Assieme ad Enzo ci sono due ragazzi ucraini a cui è arrivata la cartolina di precetto, per tornare in patria a combattere, mettendo profondamente in crisi non solo il loro rapporto, ma anche le scelte che hanno fatto e la vita che si sono ricostruiti in Francia.
Il rapporto di Enzo con uno di loro sembra aumentare la sua confusione adolescenziale, mentre il padre continua a chiedersi, in fondo, qual è stato il suo errore.

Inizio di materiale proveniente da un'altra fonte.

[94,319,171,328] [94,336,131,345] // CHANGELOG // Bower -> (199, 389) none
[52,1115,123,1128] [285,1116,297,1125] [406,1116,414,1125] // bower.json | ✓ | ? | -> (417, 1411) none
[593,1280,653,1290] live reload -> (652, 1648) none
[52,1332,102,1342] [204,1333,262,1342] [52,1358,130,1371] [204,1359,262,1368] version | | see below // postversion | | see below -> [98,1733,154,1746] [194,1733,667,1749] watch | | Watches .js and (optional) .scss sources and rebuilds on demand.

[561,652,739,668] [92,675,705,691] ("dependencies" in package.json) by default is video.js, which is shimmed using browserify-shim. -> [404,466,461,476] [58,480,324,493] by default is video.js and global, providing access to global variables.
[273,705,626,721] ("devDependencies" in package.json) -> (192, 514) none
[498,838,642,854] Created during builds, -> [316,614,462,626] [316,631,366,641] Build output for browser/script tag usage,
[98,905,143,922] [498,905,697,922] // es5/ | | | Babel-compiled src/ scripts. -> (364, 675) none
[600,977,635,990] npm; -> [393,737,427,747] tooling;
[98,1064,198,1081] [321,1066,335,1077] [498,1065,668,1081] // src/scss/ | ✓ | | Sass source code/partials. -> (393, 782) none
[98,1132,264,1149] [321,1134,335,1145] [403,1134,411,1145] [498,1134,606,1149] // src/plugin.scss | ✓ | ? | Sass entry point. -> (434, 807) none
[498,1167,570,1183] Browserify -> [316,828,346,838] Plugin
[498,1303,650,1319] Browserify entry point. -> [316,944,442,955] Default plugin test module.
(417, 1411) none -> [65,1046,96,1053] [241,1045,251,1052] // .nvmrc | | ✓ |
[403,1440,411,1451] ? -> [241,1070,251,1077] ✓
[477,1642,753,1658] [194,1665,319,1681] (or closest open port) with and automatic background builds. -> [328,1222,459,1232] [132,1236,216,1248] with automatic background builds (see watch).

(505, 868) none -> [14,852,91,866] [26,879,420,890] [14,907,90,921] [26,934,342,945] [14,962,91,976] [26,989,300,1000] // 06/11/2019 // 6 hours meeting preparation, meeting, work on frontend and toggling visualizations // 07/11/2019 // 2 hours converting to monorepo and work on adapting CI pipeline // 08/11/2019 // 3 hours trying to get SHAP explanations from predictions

Il film mostra chiaramente le tracce del lavoro di Cantet, soprattutto nell’indagine dei due microcosmi chiusi del cantiere e della casa di Enzo, con lo stesso sguardo curioso e naturalista che abbiamo imparato a conoscere in passato. E anche il focus puntato sul più giovane del gruppo è una scelta coerente con il lavoro del regista francese, se pensiamo all’ultimo L’Atelier.
Nella seconda parte invece emergono momenti di vitalismo e melò, decisamente più affini al lavoro di Campillo (120 battiti al minuto) che sembrano trascinare il film in altri territori narrativi e ideali.
Enzo ha rifiutato radicalmente la sua famiglia, il suo milieu, le scelte pensate per lui, il destino stesso, per un lavoro umile, da fare con quelle mani impreparate, che infatti si spaccano subito.
Cosa sia davvero accaduto per spingerlo a questa scelta è un mistero che il film non risolve e che sembra angosciare il padre di Enzo, almeno quanto il desiderio di rispettare le scelte del figlio, assecondandone i desideri.
Cosa ha provocato questa ribellione? E davvero c’è un solo motivo o non si tratta più semplicemente di quel rifiuto che quasi ogni adolescente prova nel corso dei suoi anni più tumultuosi?
Se Enzo però ha scelto di abbandonare i valori della sua famiglia, l’ucraino Vlad alla sua non ci può tornare, se non imbracciando il fucile e arruolandosi per combattere.
L’incontro tra i due e la passione, non corrisposta, di Enzo dovrebbero spalancare al film nuovi percorsi, ma in realtà è proprio in quel momento che Campillo si arena in situazioni e immagini già viste, come se fossimo in un Techiné o in un Guadagnino minore: immagini che rimangono in superficie e non riescono a scalfire le profondità dell’universo amoroso e quelle del rapporto di classe che inevitabilmente si frappone tra i due ragazzi.
Su tutti resta il solito meraviglioso Pierfrancesco Favino, nel ruolo del padre: un’interpretazione di rara sensibilità e sconcerto la sua, che impreziosisce con una nota perennemente inquieta un film che sembra scorrere in fondo placido nel sole caldo del sud della Francia.